1000 REM banagram-mb.bas -- Find anagrams
1010 REM Written July 17, 1978 by Eric Olson
1020 REM
1030 REM This program demonstrates using letter counts and linear
1040 REM lists to find anagrams in the insane British dictionary.
1050 REM
2000 REM F$="/usr/share/dict/british-english-insane"
2001 F$="tail.dat"
2010 M0=0:F1=OPENIN(F$)
2015 IF EOF#(F1)<>0 THEN 2030
2020 A$=GET$#(F1):M0=M0+1:GOTO 2015
2030 DIM L$(M0),K$(M0),V0(26)
2040 CLOSE# F1:F1=OPENIN(F$)
2050 A1=ASC("a")-1:A2=ASC("0"):N0=0
2060 FOR I=1 TO M0:A$=GET$#(F1)
2063 FOR J=1 TO 26:V0(J)=0:NEXT J:J=0
2065 IF J>=LEN(A$) THEN 2075
2068 J=J+1:C=ASC(MID$(A$,J,1))-A1
2070 IF (C<1) OR (C>26) THEN 2130
2071 V0(C)=V0(C)+1:GOTO 2065
2075 V$="":FOR J=1 TO 26
2080 V$=V$+CHR$(V0(J)+A2):NEXT J:J=0
2090 IF J>=N0 THEN 2120
2100 J=J+1:IF K$(J)<>V$ THEN 2090
2110 L$(J)=L$(J)+" "+A$+",":GOTO 2130
2120 N0=N0+1:L$(N0)=A$+":":K$(N0)=V$
2130 NEXT I:CLOSE# F1
2400 FOR I=1 TO N0:A$=L$(I)
2410 IF RIGHT$(A$,1)=":" THEN 2430
2420 PRINT LEFT$(A$,LEN(A$)-1);CHR$(10);
2430 NEXT I
9000 END
Fido's paw motioned that is was time to go, so we headed to the time machine.

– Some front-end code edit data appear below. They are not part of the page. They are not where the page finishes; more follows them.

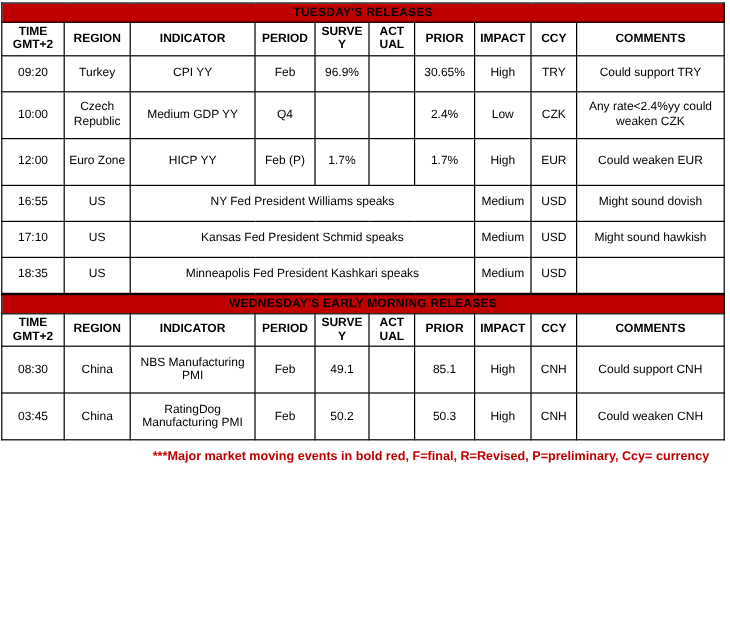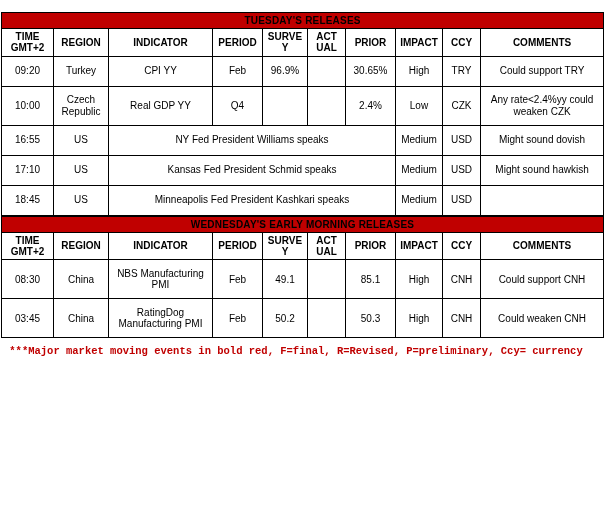--- a/index.html
+++ b/index.html
@@ -15,7 +15,7 @@
   }
   .wrap {
     width: 606px;
-    margin: 10px auto;
+    margin: 0 auto;
     padding: 2px 16px 0 0;
     box-sizing: border-box;
   }

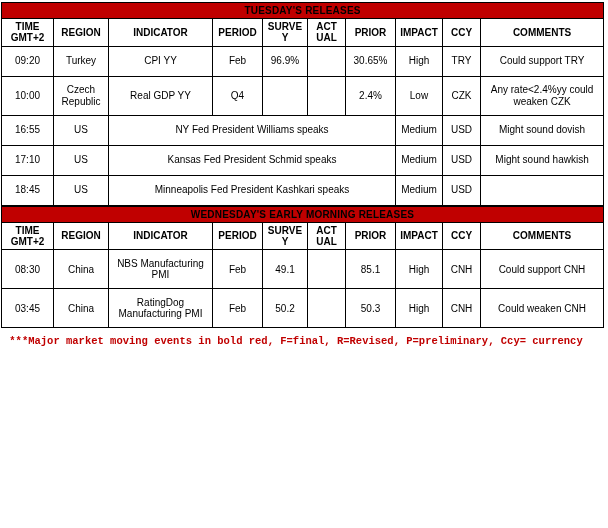--- a/index.html
+++ b/index.html
@@ -116,7 +116,7 @@
       <tr class="row tall">
         <td>10:00</td>
         <td>Czech Republic</td>
-        <td>Real GDP YY</td>
+        <td>Medium GDP YY</td>
         <td>Q4</td>
         <td></td>
         <td></td>

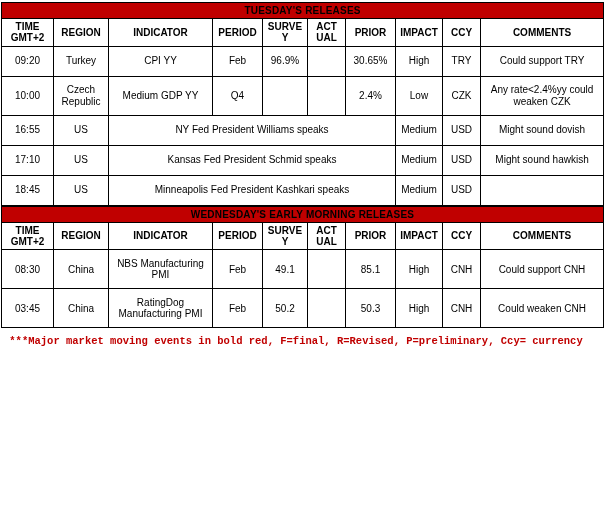--- a/index.html
+++ b/index.html
@@ -126,6 +126,18 @@
         <td>Any rate&lt;2.4%yy could weaken CZK</td>
       </tr>
 
+      <tr class="row tall">
+        <td>12:00</td>
+        <td>Euro Zone</td>
+        <td>HICP YY</td>
+        <td>Feb (P)</td>
+        <td>1.7%</td>
+        <td></td>
+        <td>1.7%</td>
+        <td>High</td>
+        <td>EUR</td>
+        <td>Could weaken EUR</td>
+      </tr>
 
       <tr class="row">
         <td>16:55</td>

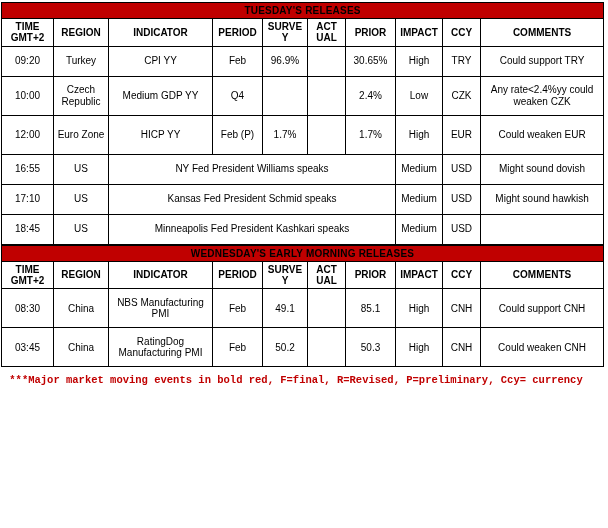--- a/index.html
+++ b/index.html
@@ -158,7 +158,7 @@
       </tr>
 
       <tr class="row">
-        <td>18:45</td>
+        <td>18:35</td>
         <td>US</td>
         <td colspan="5">Minneapolis Fed President Kashkari speaks</td>
         <td>Medium</td>

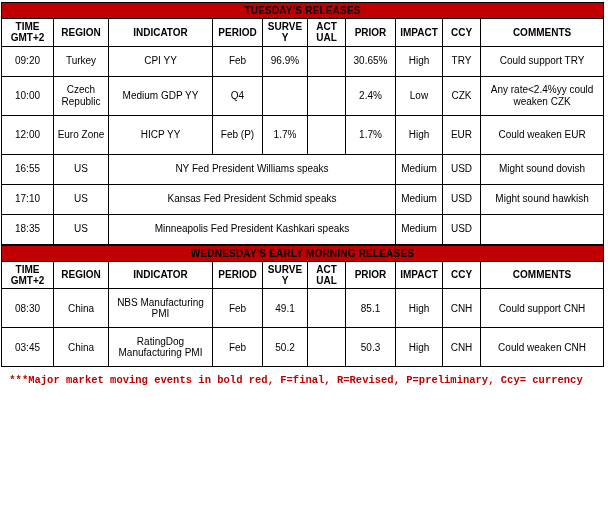--- a/index.html
+++ b/index.html
@@ -57,12 +57,12 @@
     height: 34px;
   }
   .footer {
-    text-align: center;
+    text-align: right;
     font-size: 10.5px;
     font-weight: bold;
     color: #c00000;
     margin-top: 7px;
-    font-family: Liberation Mono, monospace;
+    font-family: Liberation Sans, sans-serif;
   }
 </style>
 </head>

Once inside I suggested, let's go back to the future so I can get a Pi 4B. Fido became barking mad and growled, the 4B has already been released. I replied, but there won't be such a short supply in the future so shipping times will be quicker.

Instead we returned to the present and Fido created a bar chart depicting the performance of the different versions of Basic.

Image

Fido's tail happily wagged back and forth while explaining, I've used dogarithmic coordinates because the timings involved so many different orders of magnitude. I think the canine coder meant logarithmic.
Last edited by ejolson on Wed Jul 24, 2019 3:45 pm, edited 6 times in total.

Heater
Posts: 12976
Joined: Tue Jul 17, 2012 3:02 pm

Re: Project Digital Apocalypse Not Now

Wed Jul 24, 2019 7:23 am

Barking mad indeed.

I thought dogs calculated by chewing on bones, Napier's bones.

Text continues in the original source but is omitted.